How to complete this task ::
Set down, unchanged, the line with "Steam: 2 x 13.29 = 26.58 -> 2 x 15.89 = 31.78" and everything after it through the last line of the data.

Data under study ::
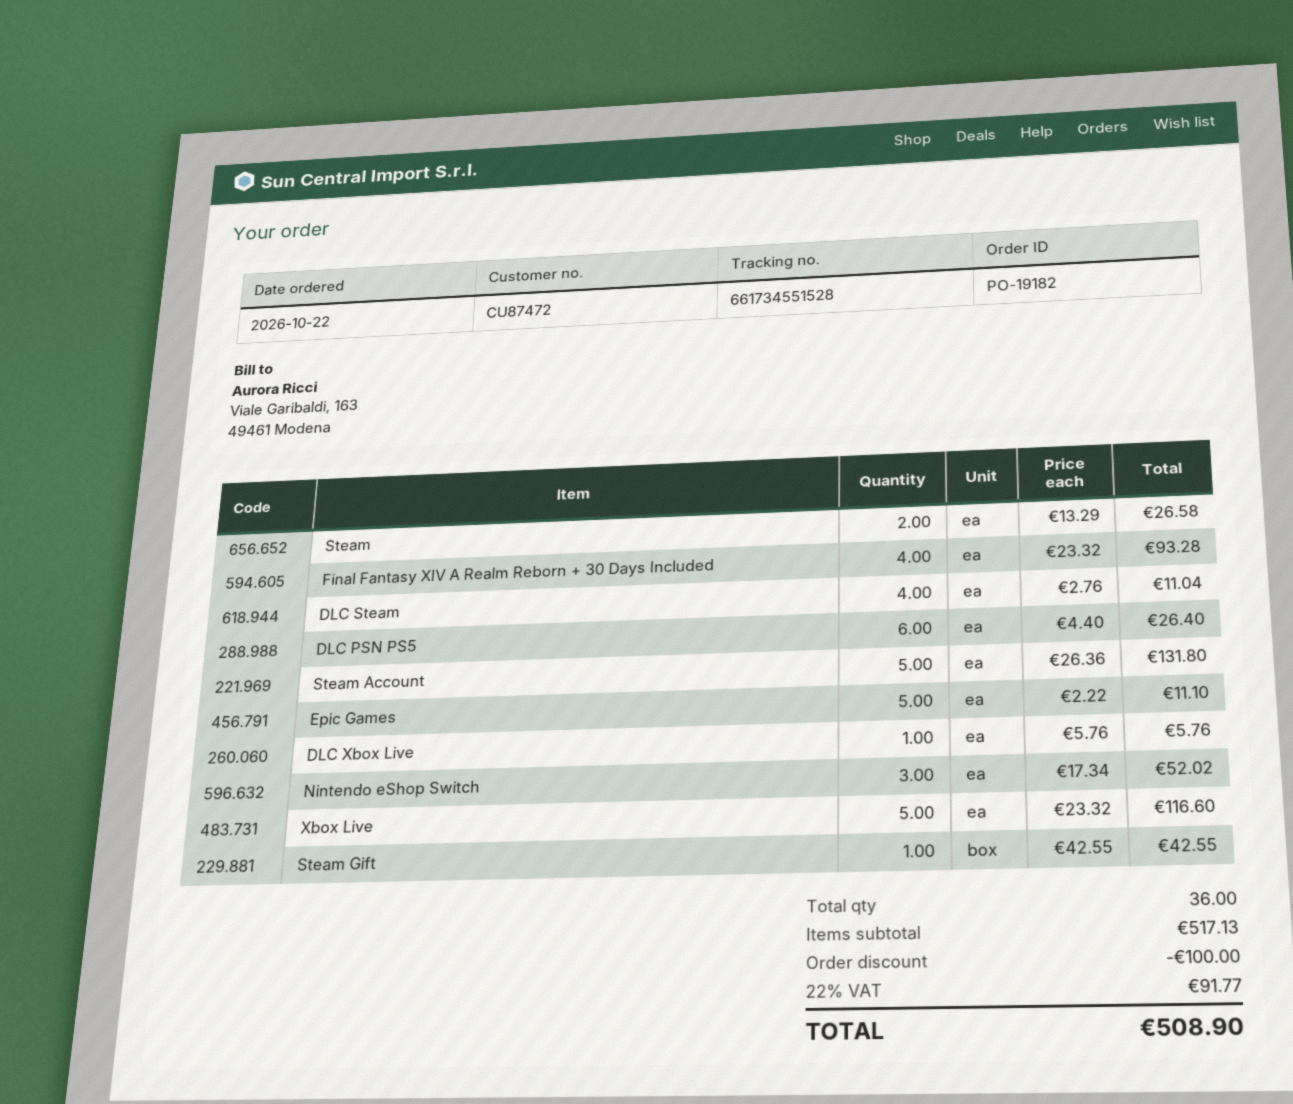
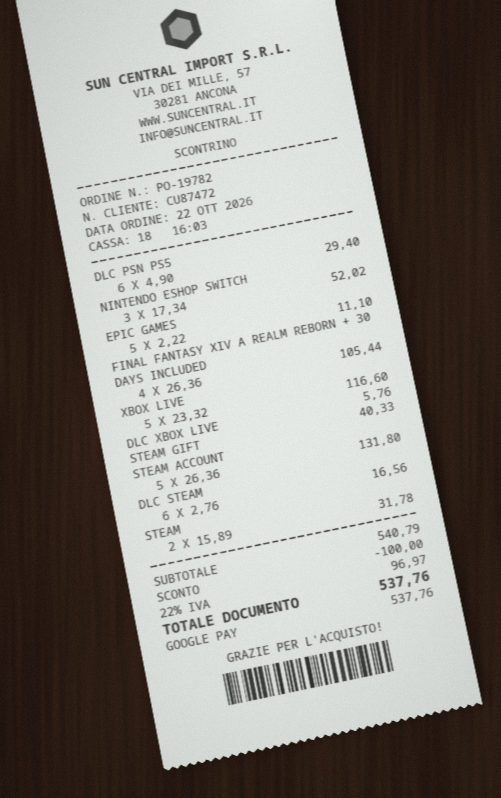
order number: PO-19182 -> PO-19782
Steam: 2 x 13.29 = 26.58 -> 2 x 15.89 = 31.78
Final Fantasy XIV A Realm Reborn + 30 Days Included: 4 x 23.32 = 93.28 -> 4 x 26.36 = 105.44
DLC Steam: 4 x 2.76 = 11.04 -> 6 x 2.76 = 16.56
DLC PSN PS5: 6 x 4.40 = 26.40 -> 6 x 4.90 = 29.40
Steam Gift: 1 x 42.55 = 42.55 -> 1 x 40.33 = 40.33
subtotal: 517.13 -> 540.79
tax: 22% = 91.77 -> 22% = 96.97
total: 508.90 -> 537.76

Solution to the problem ::
Steam: 2 x 13.29 = 26.58 -> 2 x 15.89 = 31.78
Final Fantasy XIV A Realm Reborn + 30 Days Included: 4 x 23.32 = 93.28 -> 4 x 26.36 = 105.44
DLC Steam: 4 x 2.76 = 11.04 -> 6 x 2.76 = 16.56
DLC PSN PS5: 6 x 4.40 = 26.40 -> 6 x 4.90 = 29.40
Steam Gift: 1 x 42.55 = 42.55 -> 1 x 40.33 = 40.33
subtotal: 517.13 -> 540.79
tax: 22% = 91.77 -> 22% = 96.97
total: 508.90 -> 537.76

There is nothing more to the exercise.